Molecular markers in prostate cancer. Part II: potential roles in management

Sachin Agrawal 1,*, Krishnaji P Patil 1, William D Dunsmuir 1
PMCID: PMC3735215  PMID: 19050689

Abstract

Predicting treatment responses in advanced prostate cancer (PCa) currently centres on prostate-specific antigen (PSA) kinetics and on being able to visualize measurable changes in imaging modalities. New molecular markers have emerged as potential diagnostic and prognostic indicators; these were summarized in Part I of this review in the Asian Journal of Andrology. A number of molecular markers are now being used to enhance PCa imaging and staging. However, management options for advanced and hormone-resistant PCa (HRPC) are limited and additional therapeutic options are needed. Molecular markers have been proposed as potential therapeutic targets using gene therapy and immunomodulation. Additionally, markers identified in early PCa and precursor lesions may offer novel targets for chemoprevention and vaccine development. This review summarizes the current advances regarding the roles of these markers in the management of PCa.

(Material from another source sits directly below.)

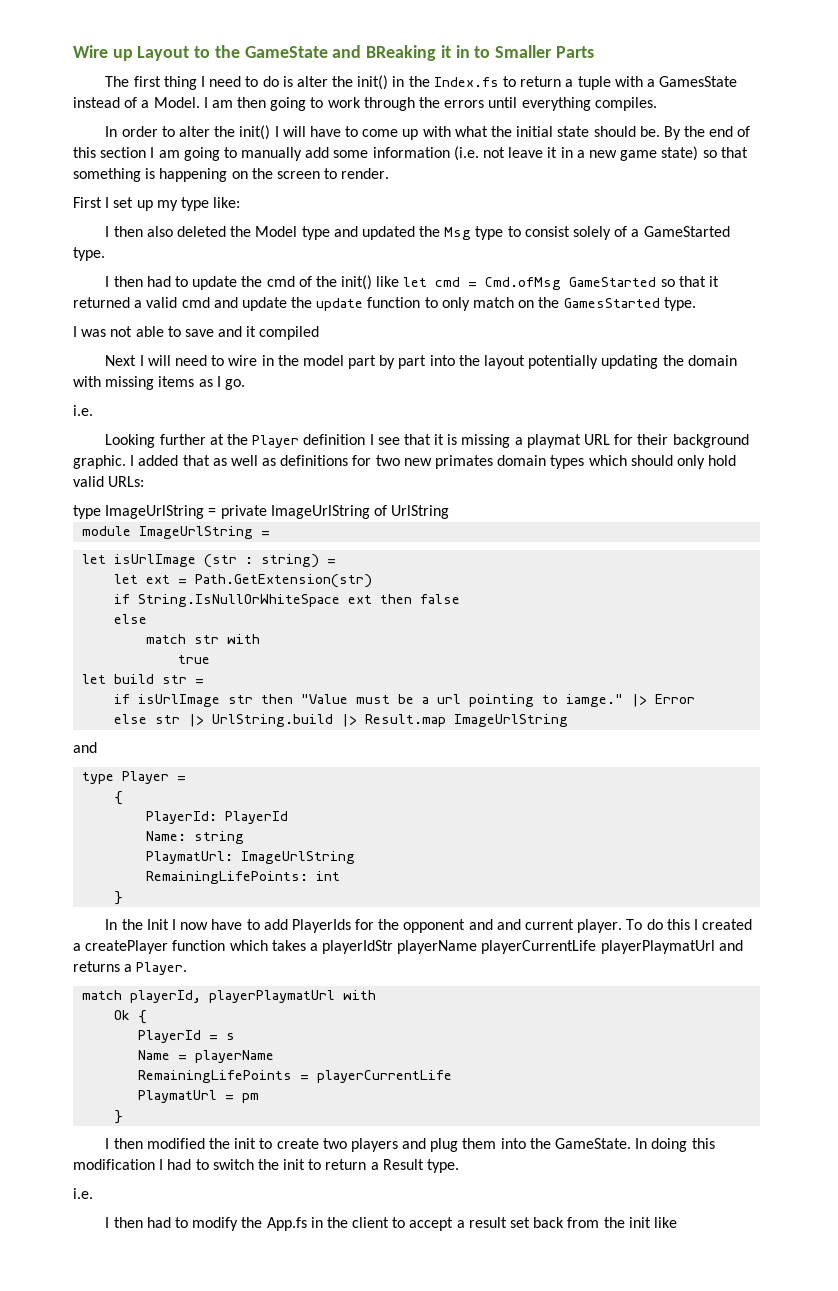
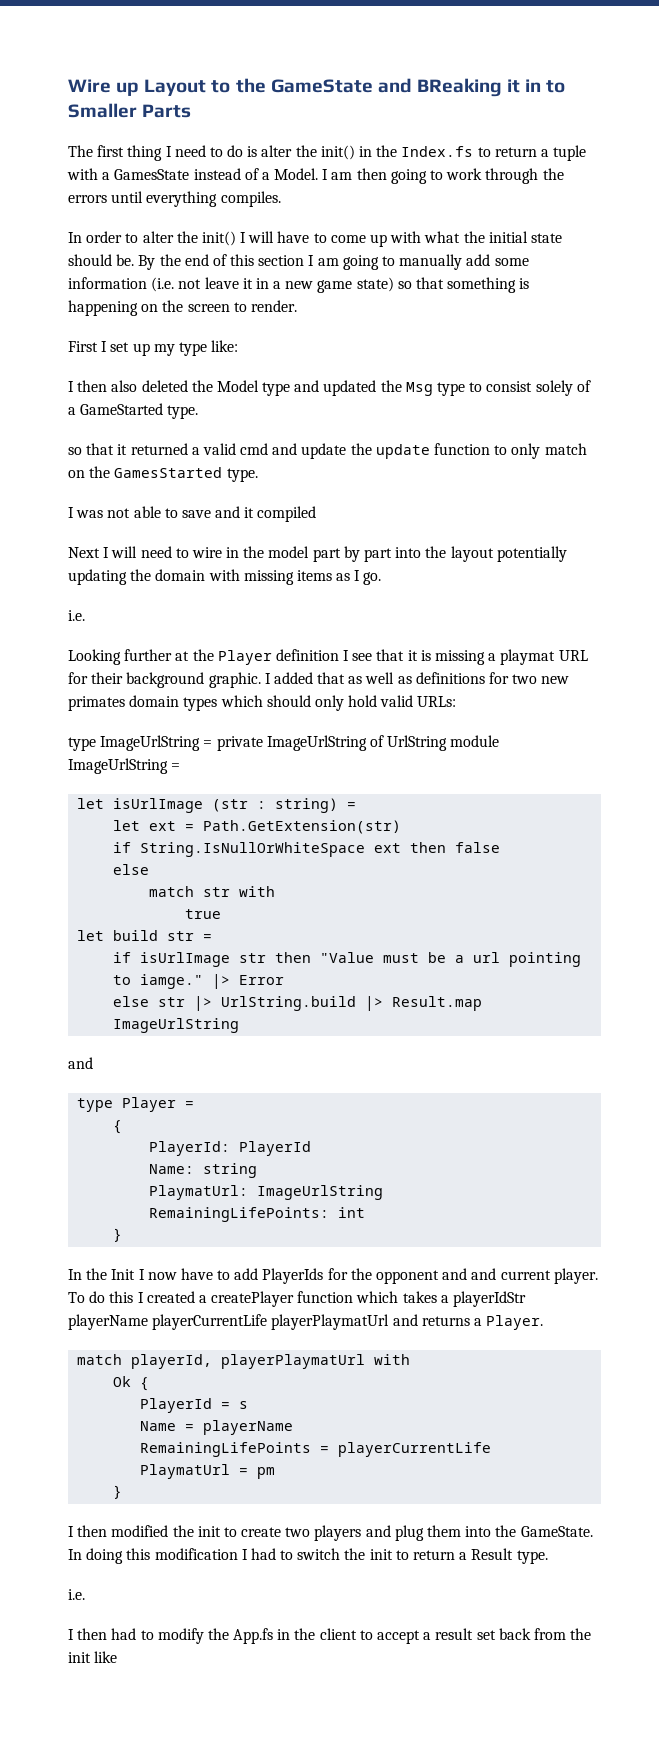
- I then had to update the cmd of the init() like let cmd = Cmd.ofMsg GameStarted so that it returned a valid cmd and update the update function to only match on the GamesStarted type.
+ so that it returned a valid cmd and update the update function to only match on the GamesStarted type.
- type ImageUrlString = private ImageUrlString of UrlString
- module ImageUrlString =
+ type ImageUrlString = private ImageUrlString of UrlString module ImageUrlString =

Keywords: genetics, management, molecular, prostate cancer

Introduction

Managing advanced prostate cancer (PCa) is challenging, and the median survival in hormone-resistant PCa (HRPC) is still less than 2 years 1, 2. Taxane-based agents are the main chemotherapeutic options for HRPC, and molecular markers have been identified in their mechanism of action and seems to involve induction of apoptosis and inactivation of Bcl-2 2. The advent of new PCa molecular markers and the identification of genetic loci allow for the development of new therapeutic strategies, with additional applications including chemoprevention and targeted imaging. Research in these fields is summarized in Table 1 2, 3, 4, 5, 6, 7, 8, 9, 10, 11, 12, 13, 14, 15, 16, 17, 18, 19, 20, 21, 22, 23, 24, 25, 26, 27, 28, 29, 30, 31, 32, 33, 34, 35, 36, 37, 38.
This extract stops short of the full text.